Wednesday, January 30, 2013

Lapar

Lagi pula itu memang rumah tua. Beberapa kusen jendela dan pintunya berbunyi,"Bong, bong, bong,..." jika kita mengetukkan siku jari di bagian-bagian tertentu. Menandakan bahwa kayu-kayu yang tampak mengkilat karena lapisan cat dan pernis itu sudah berongga. Tanda lain adalah pada tumpukan kotoran nener di beberapa sudut persis di bawah-bawah kayu.
Benar apa katamu, bahwa tidak berarti rumah itu harus dijual dengan murah. Seorang ahli Feng Shui mengatakan rumah dengan angin-angin besar di bagian timur dengan pintu saling silang dan dapur sebagai bagian terbesar dari masing-masing ruangan yang ada di dalam rumah mempunyai keberuntungan yang tinggi untuk menarik dan mempertahankan rejeki.
Bagiku, teori itu sama sekali menggelikan.
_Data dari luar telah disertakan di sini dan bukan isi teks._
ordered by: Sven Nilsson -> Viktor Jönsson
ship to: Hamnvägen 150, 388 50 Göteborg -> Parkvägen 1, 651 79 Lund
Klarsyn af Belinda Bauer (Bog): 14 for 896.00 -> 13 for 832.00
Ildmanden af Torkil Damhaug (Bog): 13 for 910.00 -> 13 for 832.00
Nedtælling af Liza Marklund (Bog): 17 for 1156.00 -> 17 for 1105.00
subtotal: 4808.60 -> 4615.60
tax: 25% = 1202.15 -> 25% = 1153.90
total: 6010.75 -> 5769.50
Kalau memang demikian tentu aku sudah menjadi kaya raya karena sejak aku belum lahir, rohku sudah menempati rumah ini, karena ibuku sudah menempati rumah ini, juga nenekku, buyutku, dan para leluhurnya, karena aku belum pernah tinggal di manapun kecuali di rumah ini. Banyak benda di rumah ini menandakan bahwa penghuninya pernah kaya. Namun kaya dan pernah kaya tentu saja hal yang berbeda.
Aku sendiri tidak pernah kaya. Terbukti aku tadi menangis di hadapanmu hanya karena aku lapar. Aku telah merendahkan diri dengan ratapanku seperti pengemis. Rasa lapar yang menghimpit perutku dari semalam butuh suaranya. Dengarkah bunyi perutku yang tertahan oleh kembung? Terciumkan bau kentutku yang sering tak tertahan karena tekanan angin di lambungku sudah pada batasnya? Aku tidak bisa lagi konsentrasi pada tangis maupun perkataanku karena rasa lapar ini sudah menekan dadaku.
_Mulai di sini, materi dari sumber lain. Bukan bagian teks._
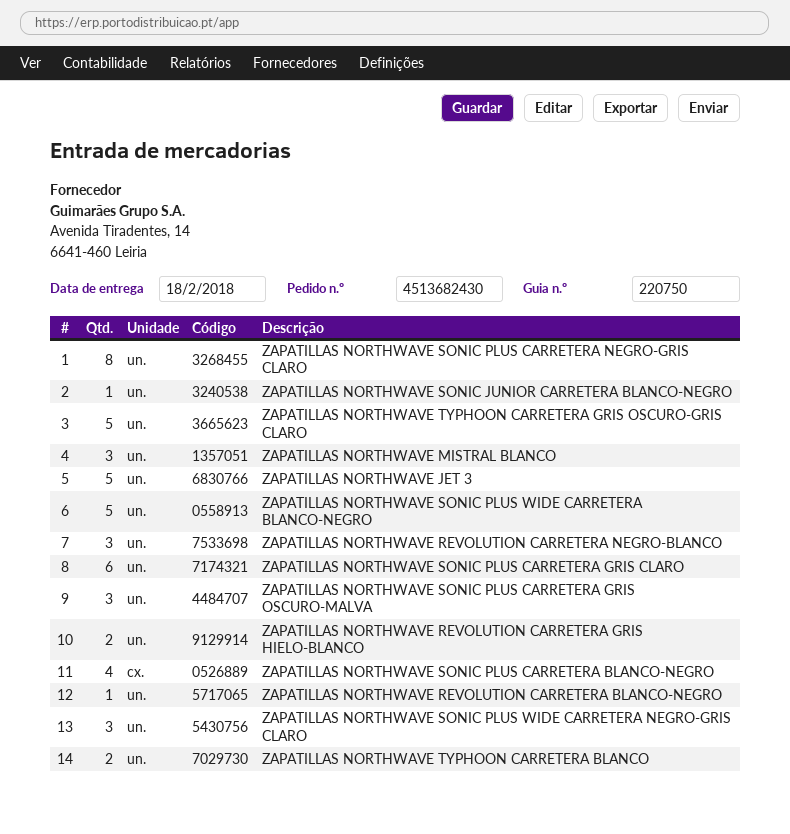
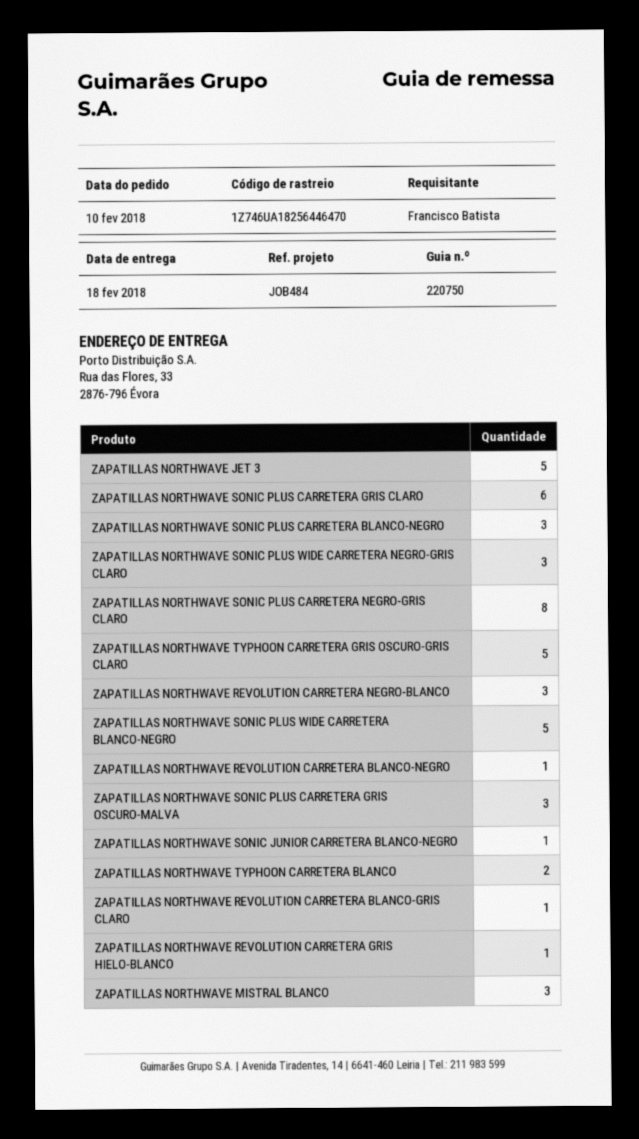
ZAPATILLAS NORTHWAVE REVOLUTION CARRETERA GRIS HIELO-BLANCO: 2 -> 1
ZAPATILLAS NORTHWAVE SONIC PLUS CARRETERA BLANCO-NEGRO: 4 -> 3
ZAPATILLAS NORTHWAVE REVOLUTION CARRETERA BLANCO-GRIS CLARO: none -> 1

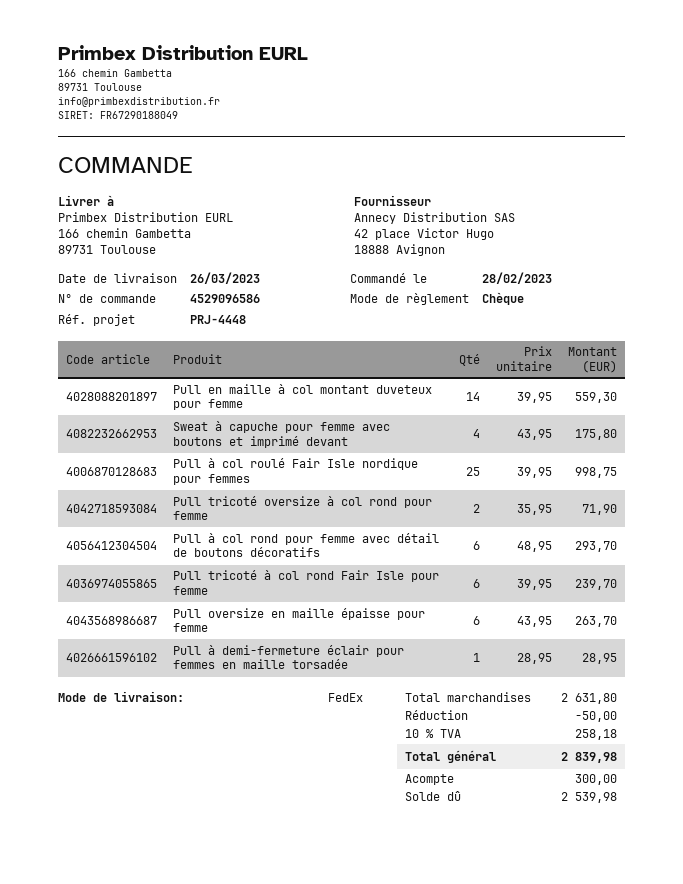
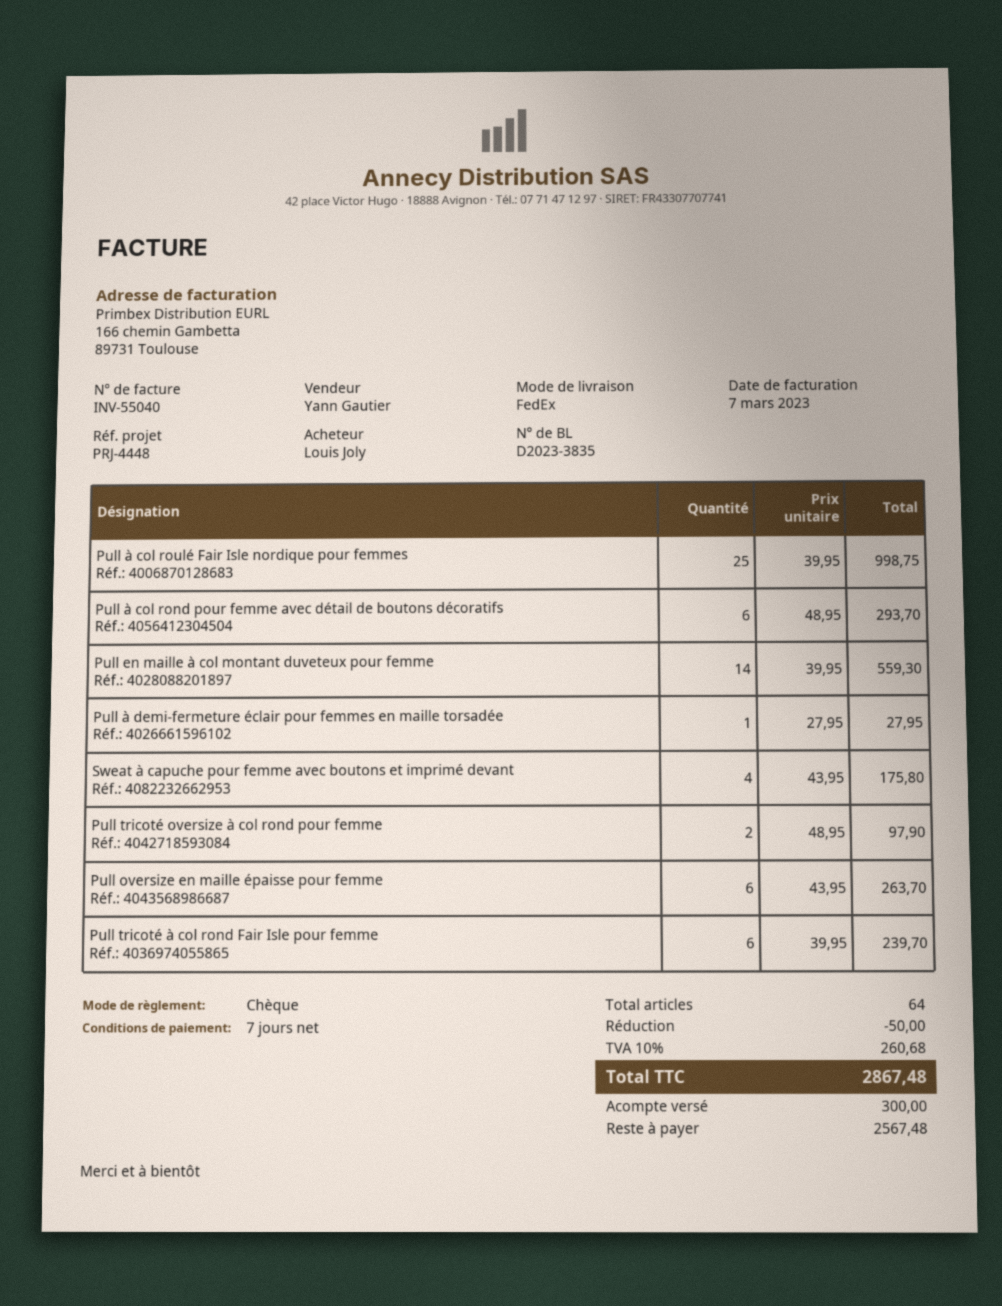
Pull tricoté oversize à col rond pour femme: 2 x 35.95 = 71.90 -> 2 x 48.95 = 97.90
Pull à demi-fermeture éclair pour femmes en maille torsadée: 1 x 28.95 = 28.95 -> 1 x 27.95 = 27.95
tax: 10% = 258.18 -> 10% = 260.68
total: 2839.98 -> 2867.48
balance: 2539.98 -> 2567.48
Dan aku ikut tertawa ketika kamu menertawakan ratapanku. Aku tergiring percaya padamu. Jika aku memang sedang lapar, tentu aku tidak akan tertawa. Begitu kan? Jadi aku tidak lapar. Buktinya aku tertawa. Ya, dan keyakinan itu yang kemudian memporakporandakan seluruh rencanaku selama ini. Kini aku ada di luar rumah tua, yang beberapa detik lalu menjadi rumahku dan sekarang bukan lagi rumahku karena aku sudah menukarnya dengan 100 piring nasi yang sudah berkurang 1 piring karena sudah kumakan tandas baru saja.
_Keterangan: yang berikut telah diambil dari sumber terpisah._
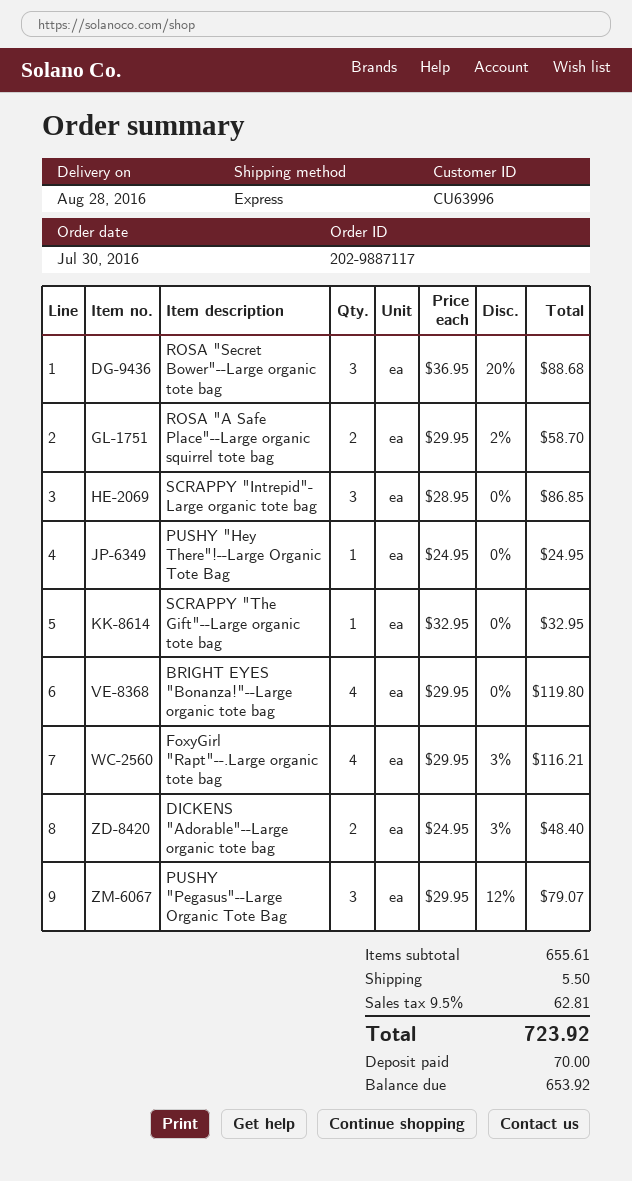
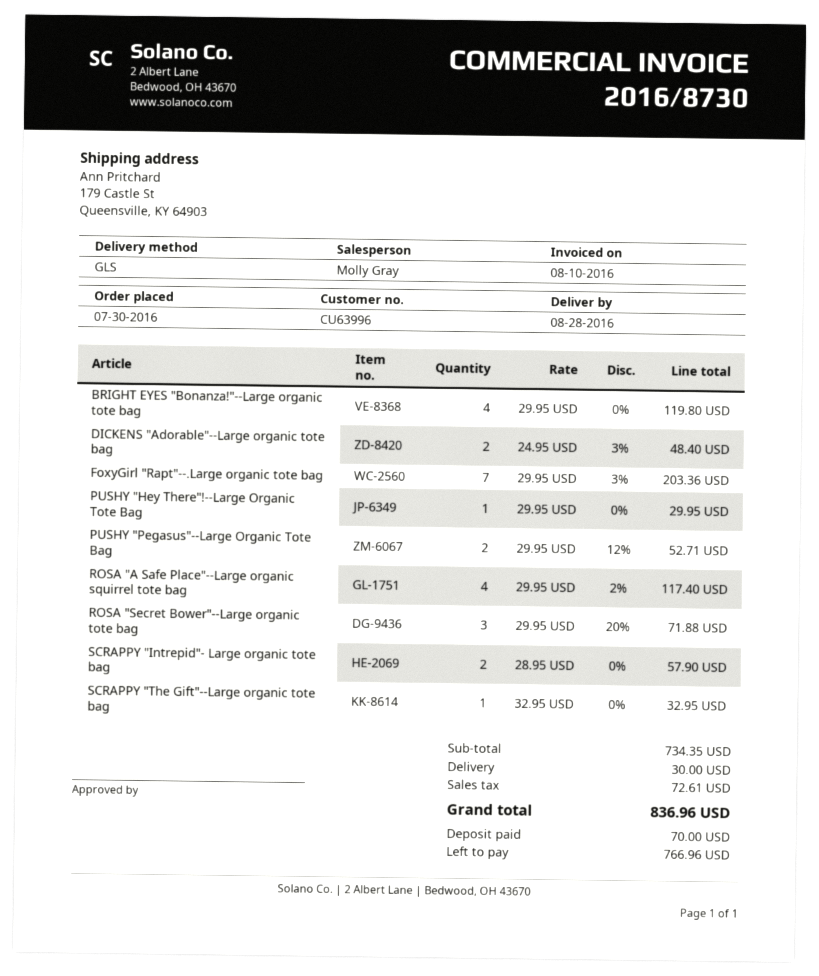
shipping method: express -> GLS
ROSA "Secret Bower"--Large organic tote bag: 3 x 36.95 - 20% = 88.68 -> 3 x 29.95 - 20% = 71.88
ROSA "A Safe Place"--Large organic squirrel tote bag: 2 x 29.95 - 2% = 58.70 -> 4 x 29.95 - 2% = 117.40
SCRAPPY "Intrepid"- Large organic tote bag: 3 x 28.95 = 86.85 -> 2 x 28.95 = 57.90
PUSHY "Hey There"!--Large Organic Tote Bag: 1 x 24.95 = 24.95 -> 1 x 29.95 = 29.95
FoxyGirl "Rapt"--.Large organic tote bag: 4 x 29.95 - 3% = 116.21 -> 7 x 29.95 - 3% = 203.36
PUSHY "Pegasus"--Large Organic Tote Bag: 3 x 29.95 - 12% = 79.07 -> 2 x 29.95 - 12% = 52.71
subtotal: 655.61 -> 734.35
shipping: 5.50 -> 30.00
tax: 62.81 -> 72.61
total: 723.92 -> 836.96
balance: 653.92 -> 766.96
Ah, sudahlah. Ini hanya rumah tua. 99 piring yang tersisa akan menemani perjalanan ke rumah berikutnya tempat rohku bisa diistirahatkan. Kamu tidak harus menyesali katidakbisaanmu mengunjungiku sementara waktu. Dan kamu tidak harus mengikutiku karena aku tidak tahu kapan rumah rencanaku siap untuk kaukunjungi.

(Usai percakapan dengan Vikjen baru lalu. Jika aku terisak, dengarkah kau bunyi raungan yang harusnya terdengar karena ketiadaan harapan?)